After moving to Amsterdam in 1976, she met and began collaborating with like-minded West German performance artist Uwe Laysiepen a.k.a. Ulay on "relation works" that explored the ego and artistic identity. Among their various collaborative works in the next few years, most notorious was Imponderabilia (1977), in which they stood naked facing each other in a doorway, forcing the public to squeeze between them to pass.
In 1995, she performed the three-piece series Cleaning the Mirror that ran for varying lengths at three different locations: the Museum of Modern Art, Oxford University and Pitt Rivers Museum. In the piece, five monitors simultaneously played separate footages of her scrubbing five parts of a grimy human skeleton in her lap and getting dirtier in the process.
She next collaborated with Jacob Samuel on Spirit Cooking (1996), a cookbook of "aphrodisiac recipes" to provide “evocative instructions for actions or for thoughts”. The following year, she created a multimedia Spirit Cooking installation in the Zerynthia Associazione per l'Arte Contemporanea in Rome, and later published the Spirit Cooking cookbook containing comico-mystical, self-help instructions.
She created the piece Balkan Baroque as a response to the war in Bosnia in 1992-95 and performed it in Venice in 1997, for which she won the Golden Lion award at the Venice Biennale. In the piece, she could be seen vigorously scrubbed thousands of bloody cow bones, referring to the ethnic cleansing in the Balkans during the 1990s, while singing folk songs.
Her 2005 performance Seven Easy Pieces at the Guggenheim Museum in New York City included two of her own works and paid homage to five past artworks like Vito Acconci's Seedbed (1972) and Gina Pane's The Conditioning (1973). During March-May 2010, the Museum of Modern Art hosted The Artist Is Present, a 736-hour and 30-minute static, silent piece where she sat immobile in the museum's atrium while spectators took turns sitting opposite her.
Marina Abramovic was married to Serbian Conceptual artist Neša Paripović from 1971 to 1976. Between 2005 and 2009, she was married to Italian contemporary artist Paolo Canevari, whom she met during her triumphant Venice Biennale episode in 1997.

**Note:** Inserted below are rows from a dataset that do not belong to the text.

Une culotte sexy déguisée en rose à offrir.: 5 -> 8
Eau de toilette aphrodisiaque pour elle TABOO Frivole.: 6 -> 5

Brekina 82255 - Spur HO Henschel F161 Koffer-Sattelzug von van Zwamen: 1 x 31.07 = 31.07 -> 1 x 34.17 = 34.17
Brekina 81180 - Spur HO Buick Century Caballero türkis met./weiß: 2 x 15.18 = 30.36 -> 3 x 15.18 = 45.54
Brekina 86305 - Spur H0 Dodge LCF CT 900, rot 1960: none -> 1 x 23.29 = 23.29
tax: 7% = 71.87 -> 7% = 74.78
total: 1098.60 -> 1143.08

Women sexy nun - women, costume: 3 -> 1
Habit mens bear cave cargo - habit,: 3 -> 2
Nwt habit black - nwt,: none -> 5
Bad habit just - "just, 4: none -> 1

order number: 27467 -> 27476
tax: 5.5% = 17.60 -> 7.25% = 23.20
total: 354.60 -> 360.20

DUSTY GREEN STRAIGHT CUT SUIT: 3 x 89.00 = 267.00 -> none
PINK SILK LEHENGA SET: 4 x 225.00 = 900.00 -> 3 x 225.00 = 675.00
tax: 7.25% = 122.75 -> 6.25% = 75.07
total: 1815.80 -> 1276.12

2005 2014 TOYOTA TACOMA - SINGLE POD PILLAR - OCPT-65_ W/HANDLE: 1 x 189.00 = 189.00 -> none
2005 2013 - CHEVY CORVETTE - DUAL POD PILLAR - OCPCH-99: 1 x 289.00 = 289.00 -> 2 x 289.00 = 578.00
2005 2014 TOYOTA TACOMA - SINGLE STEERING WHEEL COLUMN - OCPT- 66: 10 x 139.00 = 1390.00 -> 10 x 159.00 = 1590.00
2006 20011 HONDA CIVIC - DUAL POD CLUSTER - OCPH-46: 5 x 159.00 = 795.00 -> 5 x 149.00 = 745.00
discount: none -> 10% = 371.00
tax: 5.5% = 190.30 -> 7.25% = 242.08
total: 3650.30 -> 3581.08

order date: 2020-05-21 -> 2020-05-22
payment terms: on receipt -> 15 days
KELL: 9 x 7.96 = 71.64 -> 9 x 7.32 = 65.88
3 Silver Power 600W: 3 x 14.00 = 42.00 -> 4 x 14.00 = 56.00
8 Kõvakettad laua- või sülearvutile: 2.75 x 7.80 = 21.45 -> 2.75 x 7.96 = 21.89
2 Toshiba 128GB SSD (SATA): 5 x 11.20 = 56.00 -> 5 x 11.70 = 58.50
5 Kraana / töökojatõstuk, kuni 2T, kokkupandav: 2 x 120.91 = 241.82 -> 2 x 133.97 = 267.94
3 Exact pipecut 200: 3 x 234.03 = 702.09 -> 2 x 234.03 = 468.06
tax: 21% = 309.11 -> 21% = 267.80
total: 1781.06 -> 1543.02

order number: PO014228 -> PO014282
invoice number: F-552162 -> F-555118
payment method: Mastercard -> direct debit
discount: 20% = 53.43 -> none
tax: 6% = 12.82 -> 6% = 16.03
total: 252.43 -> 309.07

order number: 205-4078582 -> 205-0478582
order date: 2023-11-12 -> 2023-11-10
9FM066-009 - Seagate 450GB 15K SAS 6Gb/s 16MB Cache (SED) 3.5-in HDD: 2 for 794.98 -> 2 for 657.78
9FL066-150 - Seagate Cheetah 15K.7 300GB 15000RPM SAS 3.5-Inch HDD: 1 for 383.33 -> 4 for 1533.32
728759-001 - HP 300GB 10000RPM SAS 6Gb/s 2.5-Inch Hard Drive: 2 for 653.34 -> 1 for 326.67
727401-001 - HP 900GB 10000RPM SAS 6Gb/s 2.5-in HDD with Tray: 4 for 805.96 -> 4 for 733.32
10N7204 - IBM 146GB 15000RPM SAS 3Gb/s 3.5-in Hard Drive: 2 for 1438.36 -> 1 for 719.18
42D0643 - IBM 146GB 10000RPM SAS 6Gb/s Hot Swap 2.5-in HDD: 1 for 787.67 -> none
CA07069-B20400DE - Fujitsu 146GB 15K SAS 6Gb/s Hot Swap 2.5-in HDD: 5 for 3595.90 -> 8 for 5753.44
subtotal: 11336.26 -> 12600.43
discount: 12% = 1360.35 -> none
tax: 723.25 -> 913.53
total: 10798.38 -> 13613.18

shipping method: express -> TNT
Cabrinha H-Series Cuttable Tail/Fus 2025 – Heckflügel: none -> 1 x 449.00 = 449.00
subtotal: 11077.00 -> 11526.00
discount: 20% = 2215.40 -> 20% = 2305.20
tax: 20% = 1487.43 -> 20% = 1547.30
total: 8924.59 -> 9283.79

She also had a 12-year long relationship with fellow performance artist Ulay, with whom she collaborated continuously in 1976-88. He later sued her for not paying him his full share of the sale of various works they made together, the rights to which she had bought in 1999.
In 2016, she revealed having had three abortions throughout her life, adding that having children would have been a "disaster for her work”. She told The New York Magazine that she might have had a child with her ex-husband Canevari had she been young enough to do so.
Marina Abramović has collaborated with numerous musicians and artists, including Jay-Z and Lady Gaga, showcasing her versatility and innovation in the art world.